Titan souffre, traîne sa détresse et sa haine envers les humains tout au long du roman. Si certaines orques se résignent, lui va se rebeller. Ce ne sont pas tant les hommes qui sont brutaux, c’est la captivité en elle-même. Une petite femelle, au désespoir, pour échapper à la captivité,  se tue dans d’atroces souffrances : «Elle prenait les deux ou trois mètres d’élan qu’elle pouvait prendre, et elle venait frapper son crâne contre la paroi. Ca a duré des heures. »

Malgré une fin positive et assez ouverte, c’est un roman bouleversant et captivant qui interpelle le lecteur sur la condition animale dans les parcs océanographiques où le spectacle de divertissement repose sur la captivité et la souffrance des animaux. C’est une lecture assez dure, émotionnellement, mais elle est utile car, encore aujourd’hui, des cétacés sont captifs, privés de quelque chose d’élémentaire : la liberté.

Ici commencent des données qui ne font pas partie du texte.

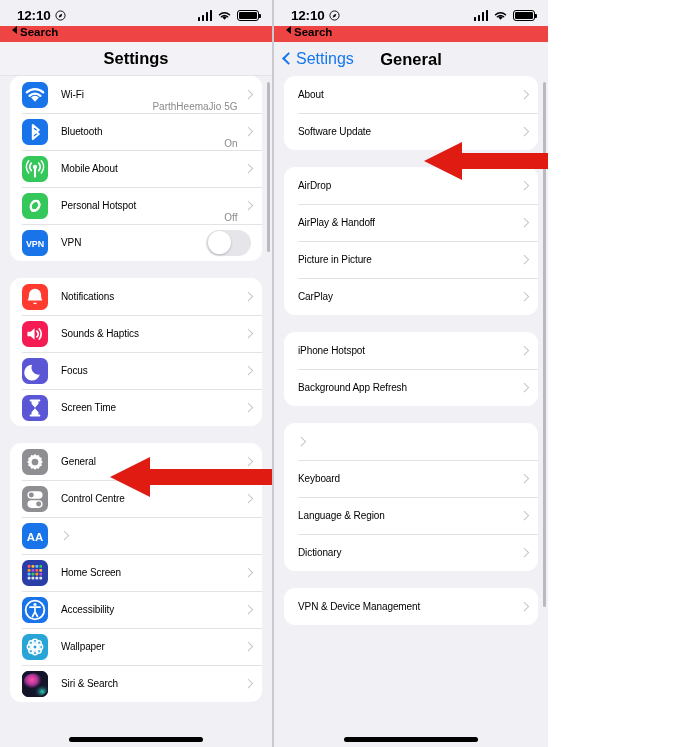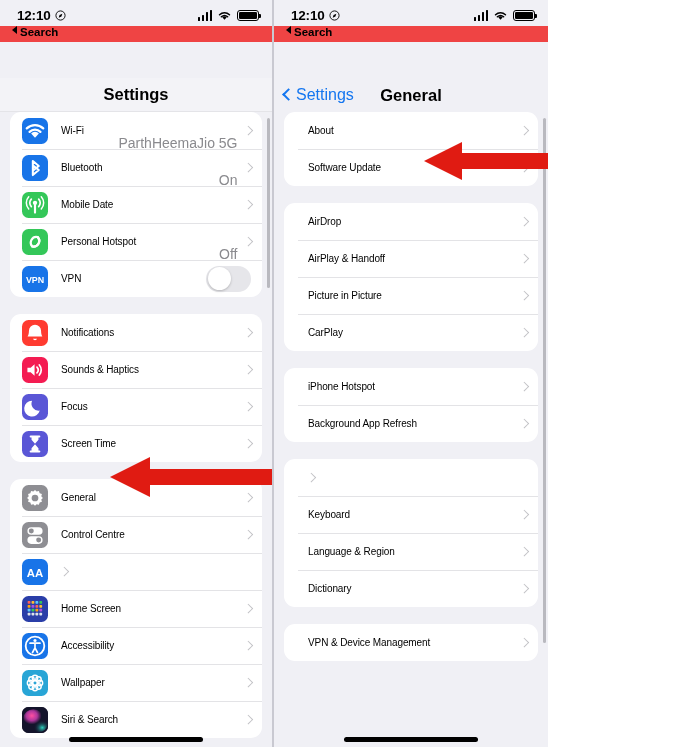--- a/index.html
+++ b/index.html
@@ -58,21 +58,20 @@
     border-top: 4px solid transparent; border-bottom: 4px solid transparent;
     border-right: 5px solid #000;
   }
 
   
   .navbar {
     height: 34px; position: relative;
     display: flex; align-items: center;
     background: #f3f3f7;
     border-bottom: 1px solid rgba(0,0,0,0.06);
-    margin-top: 36px;
   }
   .navbar.plain { background: #f0f0f5; border-bottom: none; }
   .nav-title {
     position: absolute; left: 0; right: 0; text-align: center;
     font-size: 16.5px; font-weight: bold; color: #000;
   }
   .nav-back {
     display: flex; align-items: center; gap: 3px;
     padding-left: 10px; color: #1476f0; font-size: 16px; z-index: 2;
   }
@@ -98,38 +97,38 @@
     height: 1px; background: #e3e3e6;
   }
   .row.plain + .row.plain::before { left: 14px; }
   .icon-wrap {
     width: 26px; height: 26px; border-radius: 6.5px;
     flex: 0 0 26px; margin-right: 13px;
     display: flex; align-items: center; justify-content: center;
     overflow: hidden;
   }
   .row-label { font-size: 10px; color: #000; flex: 1; letter-spacing: -0.1px; }
-  .row-value { font-size: 14px; color: #8a8a8e; margin-right: 7px; margin-top: 24px; }
+  .row-value { font-size: 10px; color: #8a8a8e; margin-right: 7px; margin-top: 24px; }
   .chev {
     width: 6.5px; height: 6.5px; flex: 0 0 auto;
     border-top: 1.8px solid #c2c2c6; border-right: 1.8px solid #c2c2c6;
     transform: rotate(45deg);
   }
   .toggle {
     width: 45px; height: 26px; border-radius: 13px; background: #e6e6ea;
     position: relative; flex: 0 0 auto;
   }
   .toggle i {
     position: absolute; top: 1.5px; left: 1.5px;
     width: 23px; height: 23px; border-radius: 50%;
     background: #fff; box-shadow: 0 1px 2.5px rgba(0,0,0,0.22);
   }
 
   
-  .row.plain { padding-left: 24px; height: 37px; }
+  .row.plain { padding-left: 14px; height: 37px; }
 
   
   .scrollbar {
     position: absolute; right: 2.5px; width: 3px;
     background: #b9b9bf; border-radius: 2px;
   }
 
   
   .home-ind {
     position: absolute; bottom: 5px; left: 50%; transform: translateX(-50%);
@@ -208,21 +207,21 @@
           </div>
           <div class="row">
             <span class="icon-wrap" style="background: rgb(52, 199, 89);">
               <svg viewBox="0 0 24 24" width="26" height="26">
                 <circle cx="12" cy="10" r="2" fill="#fff"></circle>
                 <path d="M12 12 L12 19" stroke="#fff" stroke-width="2" stroke-linecap="round"></path>
                 <path d="M8.6 6.6 a4.8 4.8 0 0 0 0 6.8 M15.4 6.6 a4.8 4.8 0 0 1 0 6.8" fill="none" stroke="#fff" stroke-width="1.6" stroke-linecap="round"></path>
                 <path d="M6.2 4.4 a8.2 8.2 0 0 0 0 11.2 M17.8 4.4 a8.2 8.2 0 0 1 0 11.2" fill="none" stroke="#fff" stroke-width="1.4" stroke-linecap="round"></path>
               </svg>
             </span>
-            <span class="row-label">Mobile Date</span>
+            <span class="row-label">Mobile About</span>
             <span class="chev"></span>
           </div>
           <div class="row">
             <span class="icon-wrap" style="background: rgb(52, 199, 89);">
               <svg viewBox="0 0 24 24" width="26" height="26">
                 <path d="M14.5 7.5 a5.2 5.2 0 0 0 -5 8.6 a5.2 5.2 0 0 0 5 -8.6 Z" fill="none" stroke="#fff" stroke-width="2.1"></path>
                 <path d="M9.5 16.1 a5.2 5.2 0 0 0 5 -8.6" fill="none" stroke="#fff" stroke-width="2.1" stroke-linecap="round"></path>
               </svg>
             </span>
             <span class="row-label">Personal Hotspot</span>

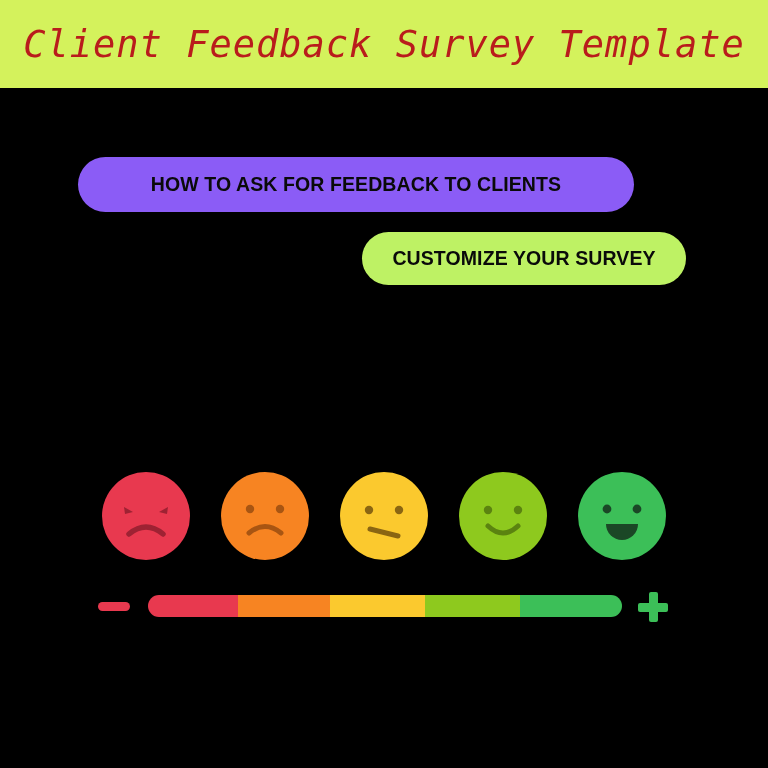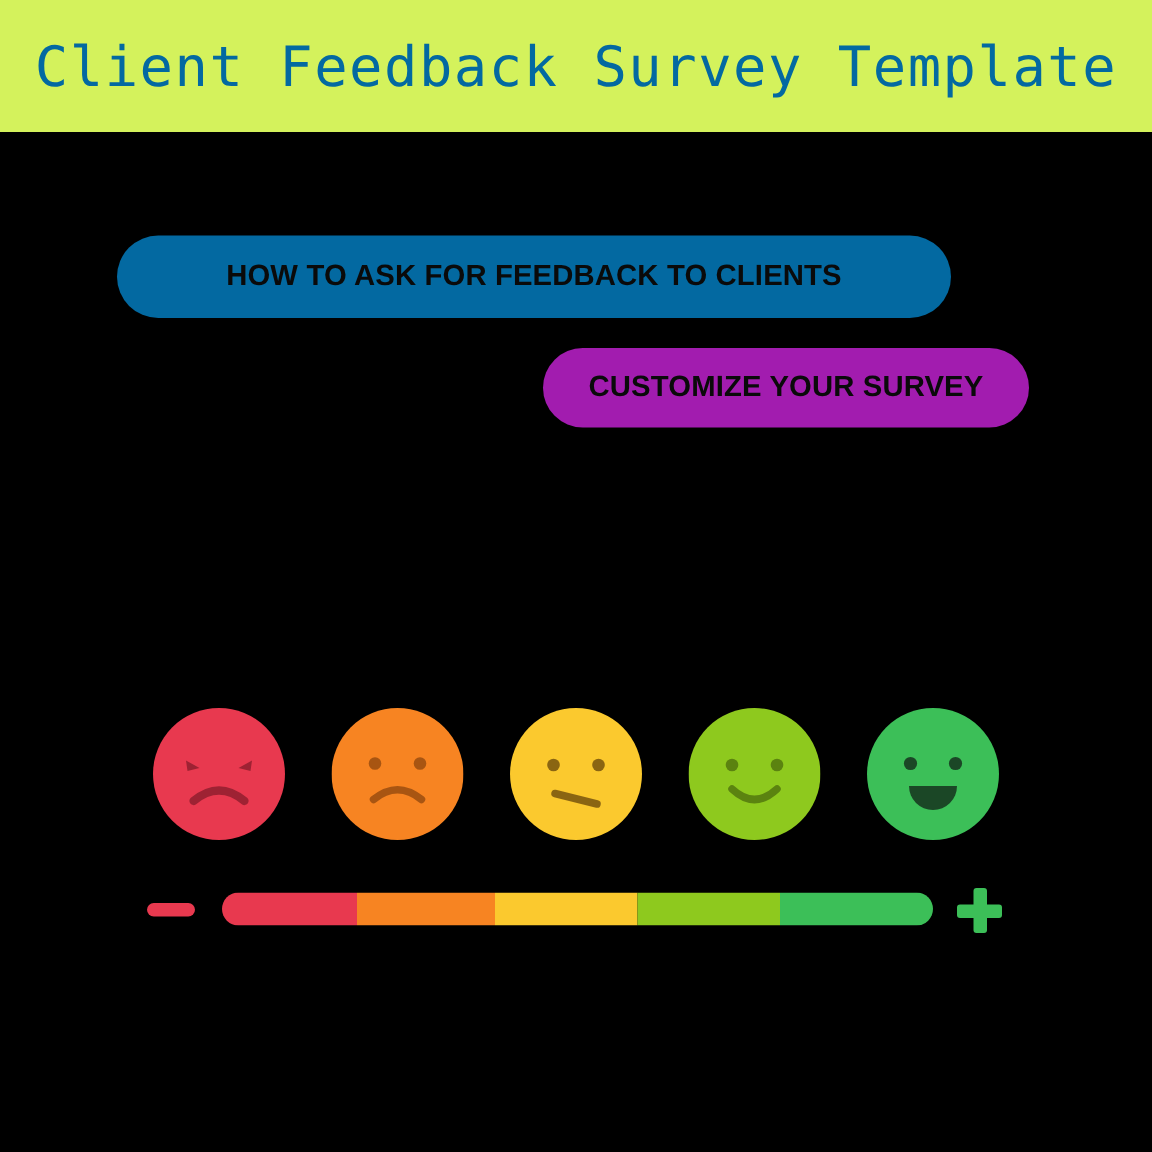--- a/index.html
+++ b/index.html
@@ -155,29 +155,29 @@
     background: #3cbf58;
     border-radius: 2px;
   }
 </style>
 </head>
 <body>
 
 <div id="canvas" style="background: rgb(0, 0, 0);">
 
   <div id="title-banner" style="background: rgb(212, 242, 92);">
-    <div id="title-text" style="color: #0369a1;">Client Feedback Survey Template</div>
-  </div>
-
-  <div class="pill" id="btn-how" style="background: #0369a1;">
+    <div id="title-text" style="color: #b91c1c; font-style: italic;">Client Feedback Survey Template</div>
+  </div>
+
+  <div class="pill" id="btn-how" style="background: #8b5cf6;">
     <span class="pill-label" style="color: rgb(10, 10, 10);">HOW TO ASK FOR FEEDBACK TO CLIENTS</span>
   </div>
 
 
-  <div class="pill" id="btn-customize" style="background: #a21caf;">
+  <div class="pill" id="btn-customize" style="background: #bef264;">
     <span class="pill-label" style="color: rgb(10, 10, 10);">CUSTOMIZE YOUR SURVEY</span>
   </div>
 
   <div id="faces-row">
 
     <div class="face" id="face-angry" style="left: 102px;">
       <svg viewBox="0 0 88 88" xmlns="http://www.w3.org/2000/svg">
         <circle cx="44" cy="44" r="44" fill="#e8394f"></circle>
         <path d="M22 35 L31 40 L23 42 Z" fill="#9e2233"></path>
         <path d="M66 35 L57 40 L65 42 Z" fill="#9e2233"></path>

Florence Aubry est une professeure documentaliste et une écrivaine française spécialisée dans la littérature pour la jeunesse. Titan Noir est une fiction, mais elle est très largement inspirée de l’histoire vraie de l’orque Tilikum, capturée dans l’océan et qui a tué trois personnes durant sa captivité. C’est en voyant le documentaire qui lui fut consacré, « Blackfish », que l’auteure, à jamais bouleversée et traumatisée, a voulu dénoncer, elle-aussi, avec ses armes, ces pratiques barbares.

Une lueur d’espoir pour l’amélioration des conditions de captivité de ces animaux a eu lieu avec l’arrêté du 3 mai 2017 qui interdisait leur reproduction et améliorait leurs conditions de vie. Mais cet arrêté a été annulé par le conseil d’état le 28 janvier 2018 après un recours des parcs français. Espérons que, pour que les choses changent, le gouvernement français suivra l’exemple du Canada qui a validé une loi le 10 juin 2019 interdisant la captivité et l’élevage de cétacés. Cette décision a été saluée par les militants des droits des animaux.